** Task prompt **
Below are entries; output exactly the lines from the one with "- klo 10:06" to the one with "moved down: Hamdani S Rukiah", both included, and nothing else.

** Task input **
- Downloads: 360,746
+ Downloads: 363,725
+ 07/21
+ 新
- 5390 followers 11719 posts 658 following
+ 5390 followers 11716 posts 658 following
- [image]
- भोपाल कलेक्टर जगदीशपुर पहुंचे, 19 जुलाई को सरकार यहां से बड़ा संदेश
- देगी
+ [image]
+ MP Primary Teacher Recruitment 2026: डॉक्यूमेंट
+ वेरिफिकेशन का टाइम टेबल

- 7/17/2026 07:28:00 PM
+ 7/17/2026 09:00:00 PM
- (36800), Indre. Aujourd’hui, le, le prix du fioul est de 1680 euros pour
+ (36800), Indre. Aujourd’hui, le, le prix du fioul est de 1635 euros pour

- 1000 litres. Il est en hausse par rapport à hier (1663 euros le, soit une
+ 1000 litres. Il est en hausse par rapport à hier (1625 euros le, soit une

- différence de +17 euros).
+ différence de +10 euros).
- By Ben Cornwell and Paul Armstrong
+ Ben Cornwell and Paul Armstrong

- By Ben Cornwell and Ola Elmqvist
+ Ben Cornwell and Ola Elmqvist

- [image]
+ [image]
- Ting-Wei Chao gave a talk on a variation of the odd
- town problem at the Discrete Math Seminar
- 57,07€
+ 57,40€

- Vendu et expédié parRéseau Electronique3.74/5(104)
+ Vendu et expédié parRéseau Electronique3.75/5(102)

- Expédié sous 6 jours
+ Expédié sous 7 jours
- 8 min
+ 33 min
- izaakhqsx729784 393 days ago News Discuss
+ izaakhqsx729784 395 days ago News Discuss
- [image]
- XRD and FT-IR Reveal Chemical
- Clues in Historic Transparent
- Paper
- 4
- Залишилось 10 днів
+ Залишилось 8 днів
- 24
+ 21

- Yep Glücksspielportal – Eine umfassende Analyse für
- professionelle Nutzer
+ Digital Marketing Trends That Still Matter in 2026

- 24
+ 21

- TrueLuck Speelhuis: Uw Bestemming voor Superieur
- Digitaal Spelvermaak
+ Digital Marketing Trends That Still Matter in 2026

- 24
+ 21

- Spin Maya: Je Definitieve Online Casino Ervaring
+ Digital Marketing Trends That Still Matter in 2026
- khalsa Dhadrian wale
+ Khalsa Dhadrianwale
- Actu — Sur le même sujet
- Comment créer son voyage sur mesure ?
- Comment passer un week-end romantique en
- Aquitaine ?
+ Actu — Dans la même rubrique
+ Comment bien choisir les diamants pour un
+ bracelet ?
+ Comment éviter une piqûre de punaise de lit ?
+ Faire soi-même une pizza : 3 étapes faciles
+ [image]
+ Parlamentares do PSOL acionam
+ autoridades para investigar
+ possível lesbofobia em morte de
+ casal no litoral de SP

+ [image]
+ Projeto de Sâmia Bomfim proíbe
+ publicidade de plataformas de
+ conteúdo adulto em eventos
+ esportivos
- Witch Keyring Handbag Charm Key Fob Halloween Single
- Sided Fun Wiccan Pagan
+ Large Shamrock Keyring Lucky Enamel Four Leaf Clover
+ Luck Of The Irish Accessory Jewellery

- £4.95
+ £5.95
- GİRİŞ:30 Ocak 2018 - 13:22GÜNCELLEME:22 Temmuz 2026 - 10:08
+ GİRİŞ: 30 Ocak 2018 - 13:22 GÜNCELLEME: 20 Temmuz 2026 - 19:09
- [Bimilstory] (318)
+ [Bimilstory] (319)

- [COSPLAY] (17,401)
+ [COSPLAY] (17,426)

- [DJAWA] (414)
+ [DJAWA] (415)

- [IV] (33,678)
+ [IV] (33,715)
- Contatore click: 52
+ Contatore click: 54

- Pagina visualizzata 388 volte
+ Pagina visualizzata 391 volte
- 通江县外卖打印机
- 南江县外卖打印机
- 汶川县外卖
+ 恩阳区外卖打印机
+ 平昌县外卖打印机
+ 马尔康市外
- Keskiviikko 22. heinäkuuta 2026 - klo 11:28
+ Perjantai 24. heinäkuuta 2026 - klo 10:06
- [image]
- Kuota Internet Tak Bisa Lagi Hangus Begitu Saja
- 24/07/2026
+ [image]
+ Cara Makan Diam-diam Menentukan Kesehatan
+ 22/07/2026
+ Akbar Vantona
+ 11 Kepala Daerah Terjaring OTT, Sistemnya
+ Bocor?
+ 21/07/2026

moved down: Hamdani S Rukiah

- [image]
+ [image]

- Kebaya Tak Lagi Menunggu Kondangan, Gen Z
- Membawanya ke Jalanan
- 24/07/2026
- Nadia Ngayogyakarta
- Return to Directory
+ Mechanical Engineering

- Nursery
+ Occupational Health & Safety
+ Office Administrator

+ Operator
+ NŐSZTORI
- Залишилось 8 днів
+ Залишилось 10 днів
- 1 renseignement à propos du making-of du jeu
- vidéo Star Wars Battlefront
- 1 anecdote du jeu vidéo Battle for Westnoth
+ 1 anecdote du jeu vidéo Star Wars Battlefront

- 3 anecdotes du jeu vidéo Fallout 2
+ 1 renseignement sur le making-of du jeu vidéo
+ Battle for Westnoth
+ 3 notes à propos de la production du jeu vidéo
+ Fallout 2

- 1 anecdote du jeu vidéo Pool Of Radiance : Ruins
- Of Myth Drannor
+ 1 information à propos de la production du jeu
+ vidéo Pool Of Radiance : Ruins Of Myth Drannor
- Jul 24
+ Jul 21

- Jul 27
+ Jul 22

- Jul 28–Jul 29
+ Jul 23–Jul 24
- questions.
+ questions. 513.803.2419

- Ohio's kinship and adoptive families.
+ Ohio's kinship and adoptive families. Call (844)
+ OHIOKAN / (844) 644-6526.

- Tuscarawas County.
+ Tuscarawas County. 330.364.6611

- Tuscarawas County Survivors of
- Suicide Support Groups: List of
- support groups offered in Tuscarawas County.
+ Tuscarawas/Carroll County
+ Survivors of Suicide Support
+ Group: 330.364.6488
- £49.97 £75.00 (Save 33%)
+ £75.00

** Task output **
+ Perjantai 24. heinäkuuta 2026 - klo 10:06
- [image]
- Kuota Internet Tak Bisa Lagi Hangus Begitu Saja
- 24/07/2026
+ [image]
+ Cara Makan Diam-diam Menentukan Kesehatan
+ 22/07/2026
+ Akbar Vantona
+ 11 Kepala Daerah Terjaring OTT, Sistemnya
+ Bocor?
+ 21/07/2026

moved down: Hamdani S Rukiah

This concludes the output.